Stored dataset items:

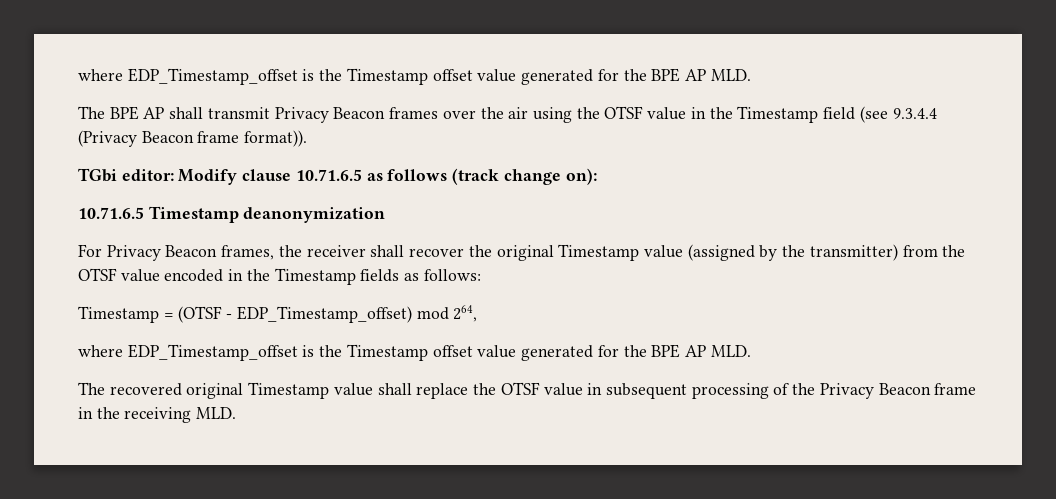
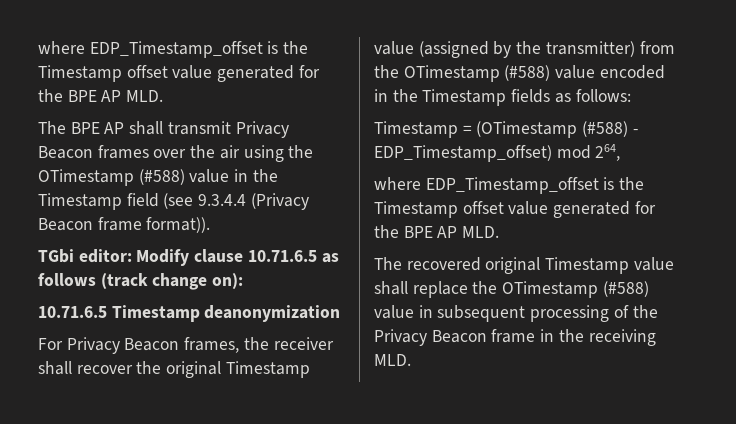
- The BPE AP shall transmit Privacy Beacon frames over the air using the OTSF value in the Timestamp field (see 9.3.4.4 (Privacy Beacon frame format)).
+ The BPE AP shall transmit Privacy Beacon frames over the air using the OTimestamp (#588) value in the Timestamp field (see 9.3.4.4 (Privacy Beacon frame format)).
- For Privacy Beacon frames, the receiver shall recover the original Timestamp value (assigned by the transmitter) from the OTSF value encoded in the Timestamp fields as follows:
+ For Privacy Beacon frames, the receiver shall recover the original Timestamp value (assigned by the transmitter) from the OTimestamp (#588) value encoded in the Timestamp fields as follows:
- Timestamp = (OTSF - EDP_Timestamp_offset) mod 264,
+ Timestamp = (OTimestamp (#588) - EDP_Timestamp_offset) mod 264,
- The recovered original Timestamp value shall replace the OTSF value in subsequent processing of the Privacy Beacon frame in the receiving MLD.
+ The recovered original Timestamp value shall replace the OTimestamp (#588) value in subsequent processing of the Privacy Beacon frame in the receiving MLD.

→ EXERCISE:
Count the lines of the data that hold the word "frames". Report the count and nothing more.

→ EXERCISE RESPONSE:
4